▶ [Your goal] Lines from the top of the entries through the line that has "italic -> none;" must be duplicated exactly, and no others.

Web interface edit records
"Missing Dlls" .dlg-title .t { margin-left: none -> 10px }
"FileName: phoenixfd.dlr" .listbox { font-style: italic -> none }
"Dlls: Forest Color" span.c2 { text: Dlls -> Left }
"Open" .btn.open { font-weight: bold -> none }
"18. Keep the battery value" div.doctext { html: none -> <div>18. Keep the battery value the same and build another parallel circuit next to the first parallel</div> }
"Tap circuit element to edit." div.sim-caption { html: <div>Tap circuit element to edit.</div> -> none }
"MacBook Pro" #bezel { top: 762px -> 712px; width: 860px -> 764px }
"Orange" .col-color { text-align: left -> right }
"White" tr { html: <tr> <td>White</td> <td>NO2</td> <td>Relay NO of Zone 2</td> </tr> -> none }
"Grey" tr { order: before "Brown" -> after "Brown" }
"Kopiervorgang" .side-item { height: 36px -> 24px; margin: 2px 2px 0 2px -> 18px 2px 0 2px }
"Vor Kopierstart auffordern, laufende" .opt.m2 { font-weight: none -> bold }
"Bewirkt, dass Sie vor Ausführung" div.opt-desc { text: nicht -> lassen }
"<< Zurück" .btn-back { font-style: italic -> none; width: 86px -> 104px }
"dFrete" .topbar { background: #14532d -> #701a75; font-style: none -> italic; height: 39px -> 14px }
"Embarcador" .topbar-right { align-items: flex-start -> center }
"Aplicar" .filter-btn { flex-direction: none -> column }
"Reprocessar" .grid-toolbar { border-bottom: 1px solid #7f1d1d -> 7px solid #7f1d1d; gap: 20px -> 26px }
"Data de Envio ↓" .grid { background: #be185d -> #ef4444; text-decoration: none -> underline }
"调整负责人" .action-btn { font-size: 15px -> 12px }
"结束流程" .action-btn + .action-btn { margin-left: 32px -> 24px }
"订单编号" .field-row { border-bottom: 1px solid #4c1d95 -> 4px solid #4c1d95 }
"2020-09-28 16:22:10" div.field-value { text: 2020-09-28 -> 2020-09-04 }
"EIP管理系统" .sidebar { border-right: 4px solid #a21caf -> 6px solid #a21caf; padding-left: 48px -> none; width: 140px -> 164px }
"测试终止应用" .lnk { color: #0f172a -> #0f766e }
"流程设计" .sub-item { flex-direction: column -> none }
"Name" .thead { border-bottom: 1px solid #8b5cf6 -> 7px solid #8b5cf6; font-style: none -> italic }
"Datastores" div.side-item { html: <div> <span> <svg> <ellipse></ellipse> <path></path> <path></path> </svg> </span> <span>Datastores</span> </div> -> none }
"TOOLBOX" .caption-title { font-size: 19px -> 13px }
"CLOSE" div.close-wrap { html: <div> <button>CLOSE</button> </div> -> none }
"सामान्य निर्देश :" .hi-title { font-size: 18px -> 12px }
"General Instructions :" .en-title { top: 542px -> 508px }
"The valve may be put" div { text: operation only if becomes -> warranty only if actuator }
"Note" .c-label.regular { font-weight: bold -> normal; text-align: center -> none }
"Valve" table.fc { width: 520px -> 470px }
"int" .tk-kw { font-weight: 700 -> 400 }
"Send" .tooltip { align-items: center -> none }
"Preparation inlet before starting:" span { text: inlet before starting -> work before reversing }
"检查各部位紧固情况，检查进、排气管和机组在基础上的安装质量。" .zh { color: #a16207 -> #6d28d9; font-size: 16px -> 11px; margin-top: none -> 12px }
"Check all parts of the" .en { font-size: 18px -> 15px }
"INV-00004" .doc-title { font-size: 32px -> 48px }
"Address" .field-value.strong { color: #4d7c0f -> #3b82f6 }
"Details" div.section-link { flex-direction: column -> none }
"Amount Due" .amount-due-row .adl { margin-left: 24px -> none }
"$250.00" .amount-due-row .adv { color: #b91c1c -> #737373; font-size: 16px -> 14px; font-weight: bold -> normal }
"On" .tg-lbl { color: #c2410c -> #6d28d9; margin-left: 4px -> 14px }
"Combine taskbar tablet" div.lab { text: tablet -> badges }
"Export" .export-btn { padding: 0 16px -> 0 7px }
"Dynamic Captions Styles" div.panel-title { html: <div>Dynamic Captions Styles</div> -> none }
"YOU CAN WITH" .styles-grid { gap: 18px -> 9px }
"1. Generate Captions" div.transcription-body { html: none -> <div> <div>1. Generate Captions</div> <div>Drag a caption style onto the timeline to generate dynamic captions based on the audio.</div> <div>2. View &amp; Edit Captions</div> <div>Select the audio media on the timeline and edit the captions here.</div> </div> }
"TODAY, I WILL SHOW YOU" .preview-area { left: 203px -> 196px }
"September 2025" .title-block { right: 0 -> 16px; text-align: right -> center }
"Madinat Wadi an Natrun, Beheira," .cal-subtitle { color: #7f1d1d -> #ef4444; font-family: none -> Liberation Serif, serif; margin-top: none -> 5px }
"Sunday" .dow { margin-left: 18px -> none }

▶ [Result for this task]
"Missing Dlls" .dlg-title .t { margin-left: none -> 10px }
"FileName: phoenixfd.dlr" .listbox { font-style: italic -> none }
"Dlls: Forest Color" span.c2 { text: Dlls -> Left }
"Open" .btn.open { font-weight: bold -> none }
"18. Keep the battery value" div.doctext { html: none -> <div>18. Keep the battery value the same and build another parallel circuit next to the first parallel</div> }
"Tap circuit element to edit." div.sim-caption { html: <div>Tap circuit element to edit.</div> -> none }
"MacBook Pro" #bezel { top: 762px -> 712px; width: 860px -> 764px }
"Orange" .col-color { text-align: left -> right }
"White" tr { html: <tr> <td>White</td> <td>NO2</td> <td>Relay NO of Zone 2</td> </tr> -> none }
"Grey" tr { order: before "Brown" -> after "Brown" }
"Kopiervorgang" .side-item { height: 36px -> 24px; margin: 2px 2px 0 2px -> 18px 2px 0 2px }
"Vor Kopierstart auffordern, laufende" .opt.m2 { font-weight: none -> bold }
"Bewirkt, dass Sie vor Ausführung" div.opt-desc { text: nicht -> lassen }
"<< Zurück" .btn-back { font-style: italic -> none; width: 86px -> 104px }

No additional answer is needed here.